(What is required) From the line with "total: 2896.92 -> 2888.37" to the line with "total: 341.75 -> 344.83", retype every line exactly, including those two, and leave out the rest of the data below.

== Segment start ==

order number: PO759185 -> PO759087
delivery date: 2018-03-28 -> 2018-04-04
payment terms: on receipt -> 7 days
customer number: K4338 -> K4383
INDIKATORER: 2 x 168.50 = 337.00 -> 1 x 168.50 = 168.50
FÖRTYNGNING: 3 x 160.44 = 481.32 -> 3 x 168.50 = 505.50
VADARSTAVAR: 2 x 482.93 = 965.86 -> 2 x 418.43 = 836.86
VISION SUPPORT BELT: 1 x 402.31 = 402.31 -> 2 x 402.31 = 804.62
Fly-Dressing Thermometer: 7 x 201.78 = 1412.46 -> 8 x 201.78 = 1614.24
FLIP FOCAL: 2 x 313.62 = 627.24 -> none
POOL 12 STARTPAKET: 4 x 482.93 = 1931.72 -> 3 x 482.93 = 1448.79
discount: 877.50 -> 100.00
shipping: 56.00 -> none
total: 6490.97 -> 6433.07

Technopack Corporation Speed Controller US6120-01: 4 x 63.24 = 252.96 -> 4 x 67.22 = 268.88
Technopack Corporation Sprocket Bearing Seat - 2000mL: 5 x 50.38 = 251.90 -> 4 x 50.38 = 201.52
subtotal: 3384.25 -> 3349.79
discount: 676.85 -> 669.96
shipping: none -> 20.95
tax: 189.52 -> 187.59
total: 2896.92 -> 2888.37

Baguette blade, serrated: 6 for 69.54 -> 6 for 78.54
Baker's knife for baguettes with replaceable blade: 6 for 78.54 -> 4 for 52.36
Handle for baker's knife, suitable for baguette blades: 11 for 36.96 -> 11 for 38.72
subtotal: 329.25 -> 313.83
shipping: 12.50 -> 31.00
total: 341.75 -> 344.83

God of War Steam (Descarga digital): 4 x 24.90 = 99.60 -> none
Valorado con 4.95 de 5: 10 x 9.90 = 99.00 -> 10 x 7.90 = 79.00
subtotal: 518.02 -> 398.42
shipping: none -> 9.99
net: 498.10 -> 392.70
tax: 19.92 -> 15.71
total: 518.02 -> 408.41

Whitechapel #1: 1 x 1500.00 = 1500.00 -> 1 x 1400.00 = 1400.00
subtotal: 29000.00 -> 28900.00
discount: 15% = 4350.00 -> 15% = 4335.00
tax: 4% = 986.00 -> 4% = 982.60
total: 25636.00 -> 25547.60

== Segment end ==

(Exercise output)
total: 2896.92 -> 2888.37

Baguette blade, serrated: 6 for 69.54 -> 6 for 78.54
Baker's knife for baguettes with replaceable blade: 6 for 78.54 -> 4 for 52.36
Handle for baker's knife, suitable for baguette blades: 11 for 36.96 -> 11 for 38.72
subtotal: 329.25 -> 313.83
shipping: 12.50 -> 31.00
total: 341.75 -> 344.83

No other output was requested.